Leis do "Direito de trabalhar" ameaçam os sindicatos em todo o país, proibindo que cobrem contribuições de operários não associados (mas que se beneficiam das conquistas dos sindicatos). Em anos recentes, a aprovação de leis desse tipo fora do sul dos EUA – e que hoje já se estendem a metade dos estados norte-americanos – é clara indicação do declínio do poder dos sindicatos.

Os trabalhadores em Canton talvez consigam seu sindicato por várias razões além da ideia simples de que têm de ter poder coletivo para enfrentar o poder dos patrões. Ou talvez rejeitem a ideia de constituir sindicato, por causa do medo gerado pela empresa Nissan e suas campanhas anti-sindicatos, além de convicções políticas conservadoras, dentre outras razões.

Os melhores organizadores sindicais – e vários organizadores muito bons tiveram papel de destaque na Nissan – compreendem como é importante envolver os próprios trabalhadores como organizadores, capazes de influenciar outros trabalhadores diretamente. Mais que isso, os organizadores reconhecem que é vitalmente importante mobilizar líderes progressistas e grupos de apoio na própria comunidade, e usar as mais variadas táticas para minimizar a influência da guerra que os patrões fazem incansavelmente contra os sindicatos – uma guerra que se faz, em larga medida, em campo e por termos que favorecem o patrão.

Mas, se o movimento trabalhista tem obtido vantagens significativas para os trabalhadores, ainda lhe falta criar uma estratégia progressiva para a política, a organização nos locais de trabalho e uma cultura, construída em termos amplos, que vise mais diretamente a classe trabalhadora, incluindo diferentes níveis de pobreza, afluência social e história dos serviços. Os organizadores de sindicatos nos EUA terão de fortalecer e expandir suas atividades nas comunidades, para desenvolver conjunto mais amplo de estratégias que ajude os cidadãos a derrotar o racismo. Em contexto político desse tipo, a organização sindical pode prosperar – e com isso os trabalhadores também poderão prosperar.

Independente de se o Sindicato dos Trabalhadores da Indústria Automobilística dos EUA vencer ou não nesse verão, para que a organização de trabalhadores seja bem-sucedida nas comunidades e locais é indispensável que se constitua como força política alternativa e de transformação, que apoie mais decisivamente o trabalho e os trabalhadores.

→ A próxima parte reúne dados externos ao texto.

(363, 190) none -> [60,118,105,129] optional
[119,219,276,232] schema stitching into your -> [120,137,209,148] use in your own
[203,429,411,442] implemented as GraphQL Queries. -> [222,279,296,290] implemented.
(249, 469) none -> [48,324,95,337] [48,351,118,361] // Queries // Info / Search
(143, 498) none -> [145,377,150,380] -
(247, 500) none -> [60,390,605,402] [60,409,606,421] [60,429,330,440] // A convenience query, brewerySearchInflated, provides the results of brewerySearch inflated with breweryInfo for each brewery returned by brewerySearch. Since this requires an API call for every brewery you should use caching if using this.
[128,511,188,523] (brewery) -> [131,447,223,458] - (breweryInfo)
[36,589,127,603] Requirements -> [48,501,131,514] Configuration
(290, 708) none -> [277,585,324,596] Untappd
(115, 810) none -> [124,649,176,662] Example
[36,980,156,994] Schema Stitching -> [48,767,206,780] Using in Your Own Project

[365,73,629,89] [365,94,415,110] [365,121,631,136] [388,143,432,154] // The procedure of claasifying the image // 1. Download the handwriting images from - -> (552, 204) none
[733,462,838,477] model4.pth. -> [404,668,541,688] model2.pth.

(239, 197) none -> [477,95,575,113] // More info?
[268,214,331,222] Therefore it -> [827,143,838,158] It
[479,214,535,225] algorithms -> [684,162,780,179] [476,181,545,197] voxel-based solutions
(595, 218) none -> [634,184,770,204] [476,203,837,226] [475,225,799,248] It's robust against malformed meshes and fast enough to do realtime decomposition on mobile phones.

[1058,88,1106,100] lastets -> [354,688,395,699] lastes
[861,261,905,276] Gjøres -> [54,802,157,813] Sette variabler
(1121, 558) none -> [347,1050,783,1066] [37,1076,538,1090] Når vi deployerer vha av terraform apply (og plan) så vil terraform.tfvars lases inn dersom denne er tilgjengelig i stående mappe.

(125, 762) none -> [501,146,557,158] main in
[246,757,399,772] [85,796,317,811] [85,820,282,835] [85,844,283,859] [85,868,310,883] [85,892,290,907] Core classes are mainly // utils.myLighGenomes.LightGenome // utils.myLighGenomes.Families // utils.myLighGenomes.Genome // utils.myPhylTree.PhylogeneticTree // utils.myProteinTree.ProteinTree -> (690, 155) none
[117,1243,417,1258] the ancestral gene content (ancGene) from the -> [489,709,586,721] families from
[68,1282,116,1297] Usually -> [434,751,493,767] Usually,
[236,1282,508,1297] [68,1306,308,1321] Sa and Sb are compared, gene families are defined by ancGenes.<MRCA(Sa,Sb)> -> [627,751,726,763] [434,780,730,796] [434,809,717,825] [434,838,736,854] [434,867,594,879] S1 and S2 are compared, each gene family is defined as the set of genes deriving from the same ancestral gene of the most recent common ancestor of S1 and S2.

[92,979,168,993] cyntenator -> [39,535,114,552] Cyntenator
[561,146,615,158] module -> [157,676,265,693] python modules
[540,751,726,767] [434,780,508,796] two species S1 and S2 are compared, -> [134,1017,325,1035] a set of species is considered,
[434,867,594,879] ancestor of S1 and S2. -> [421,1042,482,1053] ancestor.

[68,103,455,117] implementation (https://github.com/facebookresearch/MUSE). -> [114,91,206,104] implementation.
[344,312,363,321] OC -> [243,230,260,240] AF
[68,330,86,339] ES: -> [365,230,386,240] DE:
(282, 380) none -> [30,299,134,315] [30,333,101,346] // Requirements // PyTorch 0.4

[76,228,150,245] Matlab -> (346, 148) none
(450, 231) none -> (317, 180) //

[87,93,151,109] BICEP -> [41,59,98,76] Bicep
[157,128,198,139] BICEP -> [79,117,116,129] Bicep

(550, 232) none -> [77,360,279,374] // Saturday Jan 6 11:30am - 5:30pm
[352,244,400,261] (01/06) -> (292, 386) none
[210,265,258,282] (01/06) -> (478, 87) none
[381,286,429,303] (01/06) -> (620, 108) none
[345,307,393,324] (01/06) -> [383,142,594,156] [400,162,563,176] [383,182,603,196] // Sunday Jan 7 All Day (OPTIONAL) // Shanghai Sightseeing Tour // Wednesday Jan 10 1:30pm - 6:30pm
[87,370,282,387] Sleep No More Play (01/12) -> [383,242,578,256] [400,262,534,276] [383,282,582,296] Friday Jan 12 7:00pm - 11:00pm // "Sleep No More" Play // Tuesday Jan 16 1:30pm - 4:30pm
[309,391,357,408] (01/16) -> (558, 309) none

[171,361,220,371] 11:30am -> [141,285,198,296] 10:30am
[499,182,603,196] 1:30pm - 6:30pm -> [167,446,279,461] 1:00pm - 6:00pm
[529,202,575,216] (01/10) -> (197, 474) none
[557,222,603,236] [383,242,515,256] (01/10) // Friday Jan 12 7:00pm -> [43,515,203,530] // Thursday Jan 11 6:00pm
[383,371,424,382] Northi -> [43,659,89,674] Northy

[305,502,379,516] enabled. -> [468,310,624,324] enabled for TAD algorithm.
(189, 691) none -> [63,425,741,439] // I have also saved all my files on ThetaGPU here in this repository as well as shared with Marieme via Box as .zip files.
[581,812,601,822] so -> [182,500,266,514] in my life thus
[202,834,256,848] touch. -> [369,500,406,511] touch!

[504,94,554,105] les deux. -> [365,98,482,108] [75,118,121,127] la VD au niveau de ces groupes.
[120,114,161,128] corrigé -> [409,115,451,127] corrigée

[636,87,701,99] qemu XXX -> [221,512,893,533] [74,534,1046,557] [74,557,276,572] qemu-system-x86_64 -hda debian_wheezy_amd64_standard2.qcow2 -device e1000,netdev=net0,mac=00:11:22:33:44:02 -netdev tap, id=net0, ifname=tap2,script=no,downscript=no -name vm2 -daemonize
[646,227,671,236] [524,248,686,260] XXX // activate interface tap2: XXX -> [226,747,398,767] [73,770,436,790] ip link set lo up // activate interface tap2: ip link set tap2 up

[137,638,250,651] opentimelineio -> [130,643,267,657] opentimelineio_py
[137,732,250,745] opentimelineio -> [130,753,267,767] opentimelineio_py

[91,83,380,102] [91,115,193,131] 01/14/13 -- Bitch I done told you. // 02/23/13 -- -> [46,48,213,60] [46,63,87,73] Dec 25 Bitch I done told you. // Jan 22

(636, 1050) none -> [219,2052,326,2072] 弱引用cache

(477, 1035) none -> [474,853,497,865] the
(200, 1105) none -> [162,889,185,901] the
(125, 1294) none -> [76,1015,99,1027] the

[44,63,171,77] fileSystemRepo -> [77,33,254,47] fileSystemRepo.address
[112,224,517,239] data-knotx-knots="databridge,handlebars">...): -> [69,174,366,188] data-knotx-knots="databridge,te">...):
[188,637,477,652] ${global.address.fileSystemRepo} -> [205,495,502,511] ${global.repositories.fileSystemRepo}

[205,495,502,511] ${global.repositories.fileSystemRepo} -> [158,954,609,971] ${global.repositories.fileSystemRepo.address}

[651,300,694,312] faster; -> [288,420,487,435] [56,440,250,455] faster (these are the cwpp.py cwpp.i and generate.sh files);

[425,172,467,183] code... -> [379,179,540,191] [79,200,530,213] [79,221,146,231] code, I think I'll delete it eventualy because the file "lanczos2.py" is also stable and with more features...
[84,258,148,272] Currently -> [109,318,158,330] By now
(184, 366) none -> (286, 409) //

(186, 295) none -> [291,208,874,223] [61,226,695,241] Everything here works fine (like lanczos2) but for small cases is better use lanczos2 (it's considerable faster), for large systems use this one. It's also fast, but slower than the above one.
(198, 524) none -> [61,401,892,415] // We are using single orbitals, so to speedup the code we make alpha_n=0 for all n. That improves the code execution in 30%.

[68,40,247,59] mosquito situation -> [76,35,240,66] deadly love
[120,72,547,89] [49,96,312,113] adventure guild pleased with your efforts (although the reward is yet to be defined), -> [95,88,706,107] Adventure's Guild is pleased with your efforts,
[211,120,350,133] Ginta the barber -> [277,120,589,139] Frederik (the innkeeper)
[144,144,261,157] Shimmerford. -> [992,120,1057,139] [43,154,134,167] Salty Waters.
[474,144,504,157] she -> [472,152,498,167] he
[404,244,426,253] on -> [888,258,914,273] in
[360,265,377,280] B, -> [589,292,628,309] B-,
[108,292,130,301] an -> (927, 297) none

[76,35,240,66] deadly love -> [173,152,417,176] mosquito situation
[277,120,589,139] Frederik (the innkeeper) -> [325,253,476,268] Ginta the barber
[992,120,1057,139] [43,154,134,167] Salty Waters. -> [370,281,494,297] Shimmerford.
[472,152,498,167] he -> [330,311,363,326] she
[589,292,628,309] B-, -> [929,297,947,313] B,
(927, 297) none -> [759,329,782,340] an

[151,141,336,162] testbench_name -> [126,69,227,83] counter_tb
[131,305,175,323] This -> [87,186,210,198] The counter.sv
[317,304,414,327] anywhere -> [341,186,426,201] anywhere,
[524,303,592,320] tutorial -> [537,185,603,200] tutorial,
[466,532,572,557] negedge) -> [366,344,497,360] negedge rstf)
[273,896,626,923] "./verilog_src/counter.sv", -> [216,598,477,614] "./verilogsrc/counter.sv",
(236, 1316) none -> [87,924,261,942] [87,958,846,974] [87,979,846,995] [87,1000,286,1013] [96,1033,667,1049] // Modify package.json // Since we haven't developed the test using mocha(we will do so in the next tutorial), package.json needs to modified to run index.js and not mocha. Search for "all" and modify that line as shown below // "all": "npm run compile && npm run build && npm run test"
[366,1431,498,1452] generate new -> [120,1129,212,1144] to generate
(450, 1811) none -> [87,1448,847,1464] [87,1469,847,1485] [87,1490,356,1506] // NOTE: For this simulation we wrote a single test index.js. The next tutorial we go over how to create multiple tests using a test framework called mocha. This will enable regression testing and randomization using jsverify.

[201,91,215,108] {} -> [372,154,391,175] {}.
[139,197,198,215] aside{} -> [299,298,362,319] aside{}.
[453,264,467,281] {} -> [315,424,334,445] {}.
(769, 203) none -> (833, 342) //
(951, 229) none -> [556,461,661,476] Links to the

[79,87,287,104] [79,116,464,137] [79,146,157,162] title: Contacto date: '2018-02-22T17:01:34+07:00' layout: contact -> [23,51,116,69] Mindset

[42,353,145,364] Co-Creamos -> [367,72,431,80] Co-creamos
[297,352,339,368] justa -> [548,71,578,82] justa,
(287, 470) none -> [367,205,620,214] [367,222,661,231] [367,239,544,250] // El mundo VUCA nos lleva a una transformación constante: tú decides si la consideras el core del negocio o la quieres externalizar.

* Os trabalhadores da montadora da Nissan Motor Co. no Mississippi começaram a votar na madrugada dessa 5ª-feira dentro da fábrica. Os votos são secretos. Podem votar 3.700 trabalhadores de montagem e manutenção. A agência governamental que fiscaliza a eleição (National Labor Relations Board) receberá votos até às 19h da 6ª-feira [NTs].